Valerie is a Large Language Model written completely from scratch in pure C.

Features

Setup

git clone https://github.com/teleprint-me/valerie.c valerie
cd valerie
cmake -B build -DCMAKE_BUILD_TYPE=Debug
cmake --build build -j $(nproc)

Tokenizer

Valerie includes an ASCII-only Byte-Pair Encoding (BPE) tokenizer designed for transparency and ease of extension. Unicode (UTF-8 grapheme) support is planned.

Workflow

Train the model: Build and serialize a BPE tokenizer from a plaintext corpus.
Predict: Encode and decode text using a trained model.

Commands

Train

Build and save a tokenizer model:

./build/examples/tokenizer/train --input S --output S [--merges N] [--verbose]

--input, -i Path to input plaintext corpus (required)
--output, -o Directory to save the tokenizer model (required)
--merges, -m Number of BPE merge steps (default: 10)
--verbose, -v Enable debug output

Predict

Encode and decode text with a trained model:

./build/examples/tokenizer/predict --model S --prompt S [options]

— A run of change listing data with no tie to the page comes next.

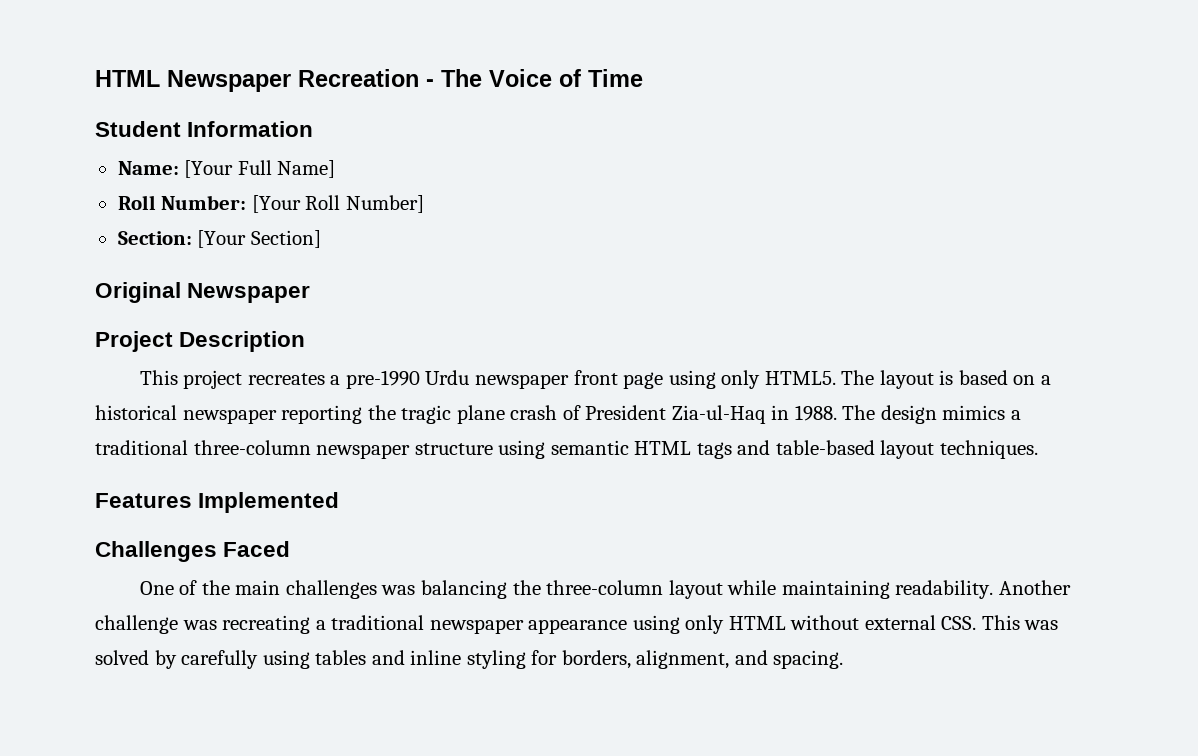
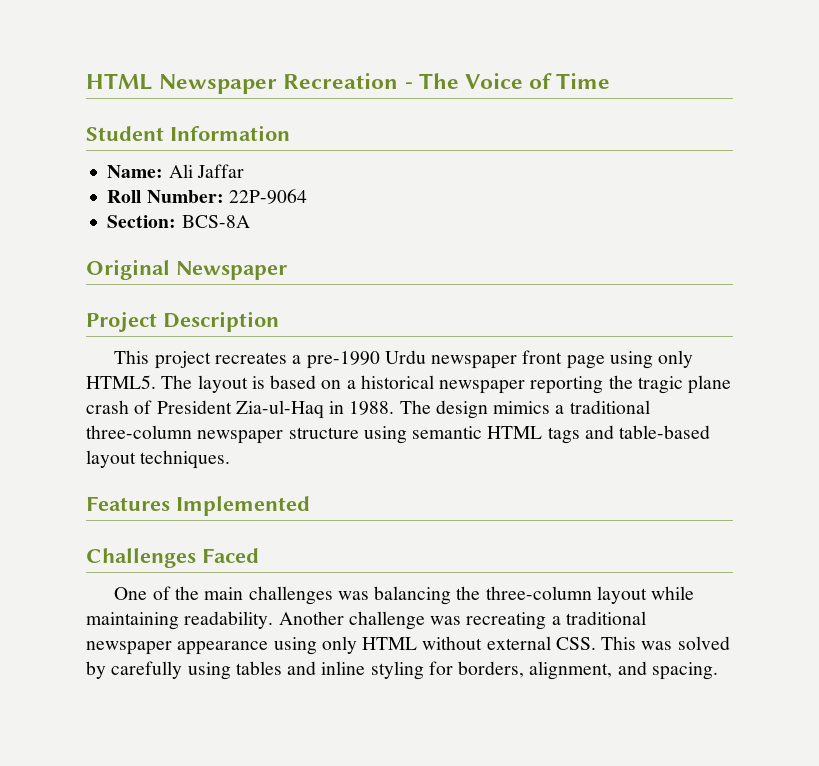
- Name: [Your Full Name]
+ Name: Ali Jaffar
- Roll Number: [Your Roll Number]
+ Roll Number: 22P-9064
- Section: [Your Section]
+ Section: BCS-8A

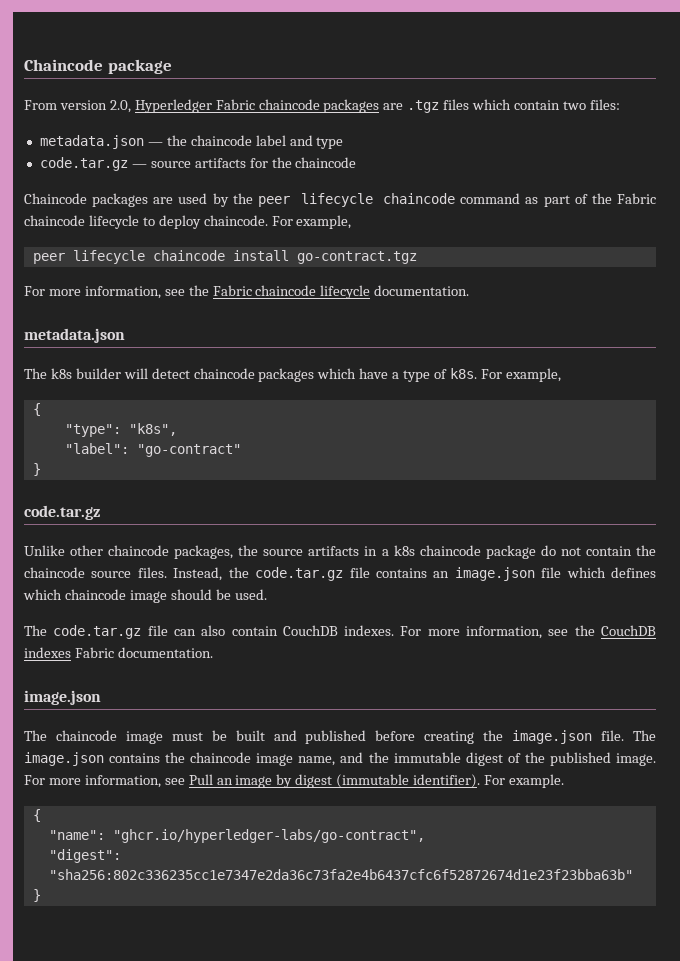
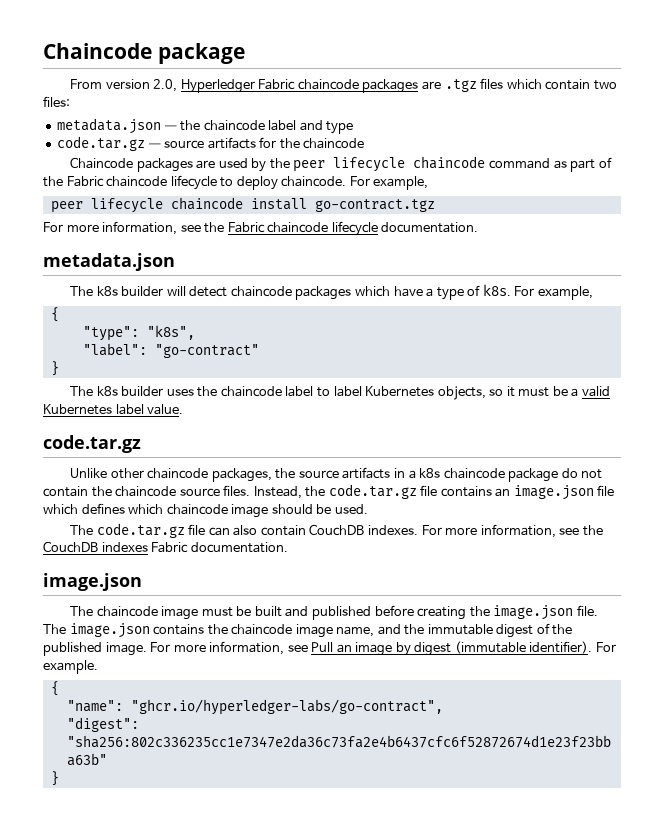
+ The k8s builder uses the chaincode label to label Kubernetes objects, so it must be a valid Kubernetes label value.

--model, -m Path to tokenizer model file (required)
--prompt, -p Input text to encode and decode (required)
--add-bos, -b Add BOS marker
--add-eos, -e Add EOS marker
--verbose, -v Enable debug output

Example

Train:

./build/examples/tokenizer/train -i samples/simple.txt -o models -m 10

Predict:

./build/examples/tokenizer/predict -m models/tokenizer.model -p 'Hello, world!'

Typical output:

Prints tokens, frequencies, and merge steps when training.
Lists vocabulary and encodings when predicting.

Planned:

Unicode grapheme support
Model extensibility and validation

Model

What Is Valerie?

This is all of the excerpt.